** Opening Data supplied block **

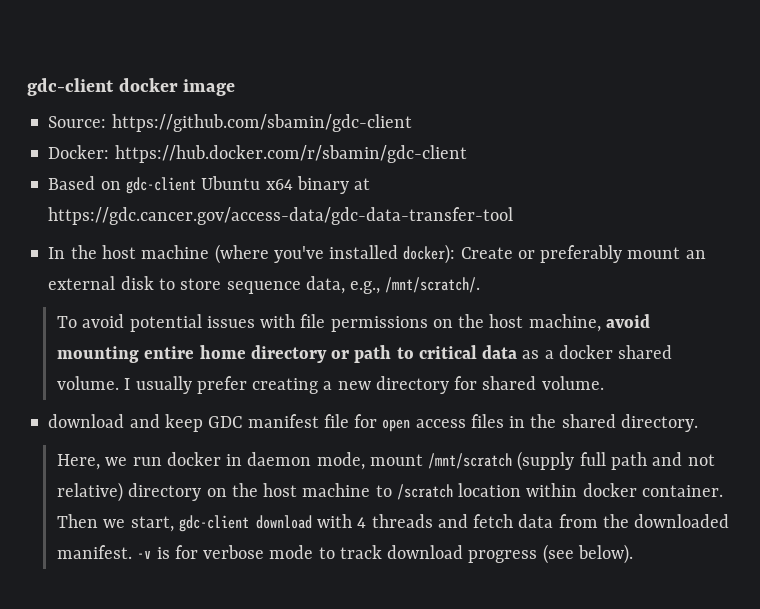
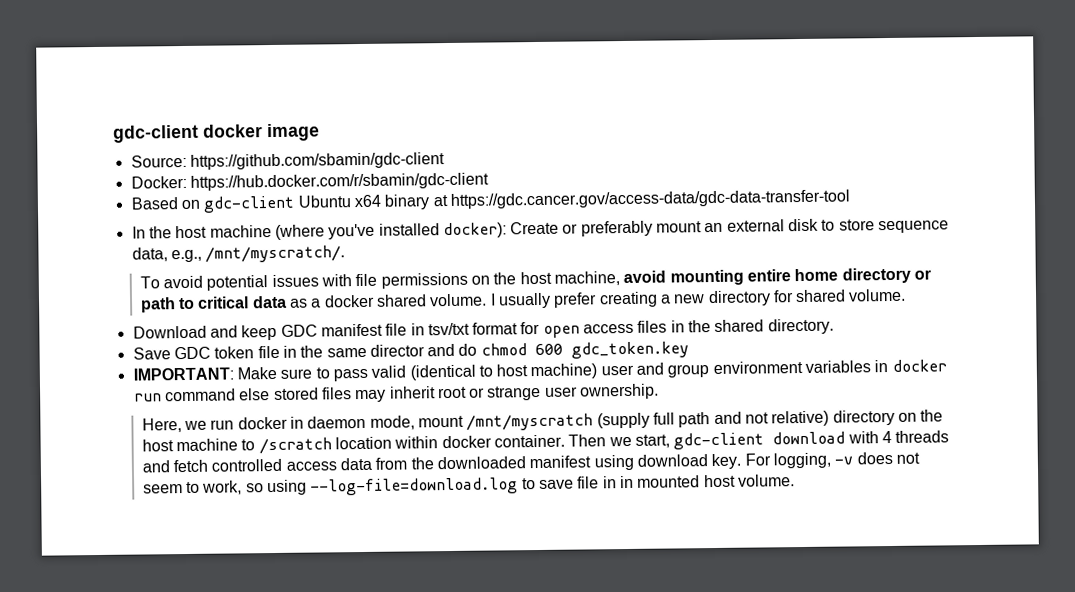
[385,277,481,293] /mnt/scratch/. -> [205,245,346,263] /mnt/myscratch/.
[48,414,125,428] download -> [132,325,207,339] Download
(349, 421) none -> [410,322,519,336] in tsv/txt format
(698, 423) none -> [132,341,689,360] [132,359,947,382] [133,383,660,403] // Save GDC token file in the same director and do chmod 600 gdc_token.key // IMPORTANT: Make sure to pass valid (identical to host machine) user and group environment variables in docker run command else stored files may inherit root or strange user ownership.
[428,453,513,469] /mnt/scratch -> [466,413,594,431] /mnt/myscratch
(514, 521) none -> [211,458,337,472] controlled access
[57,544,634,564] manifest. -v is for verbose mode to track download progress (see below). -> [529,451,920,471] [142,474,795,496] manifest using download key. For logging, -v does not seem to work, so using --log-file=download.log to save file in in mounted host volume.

** Closing Data supplied block **
** Opening Data supplied block **

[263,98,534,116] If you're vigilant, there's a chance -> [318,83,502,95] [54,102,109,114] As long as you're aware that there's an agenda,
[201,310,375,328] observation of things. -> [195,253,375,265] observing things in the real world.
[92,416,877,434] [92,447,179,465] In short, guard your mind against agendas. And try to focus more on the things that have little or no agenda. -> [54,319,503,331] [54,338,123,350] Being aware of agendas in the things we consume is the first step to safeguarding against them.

** Closing Data supplied block **

Task brief: Only one part of the material above is to be transcribed, namely the lines starting with the line that has "[201,310,375,328] observation of" and going on through the line that has "[92,416,877,434] [92,447,179,465] In", exactly as they stand.

Answer to the exercise:
[201,310,375,328] observation of things. -> [195,253,375,265] observing things in the real world.
[92,416,877,434] [92,447,179,465] In short, guard your mind against agendas. And try to focus more on the things that have little or no agenda. -> [54,319,503,331] [54,338,123,350] Being aware of agendas in the things we consume is the first step to safeguarding against them.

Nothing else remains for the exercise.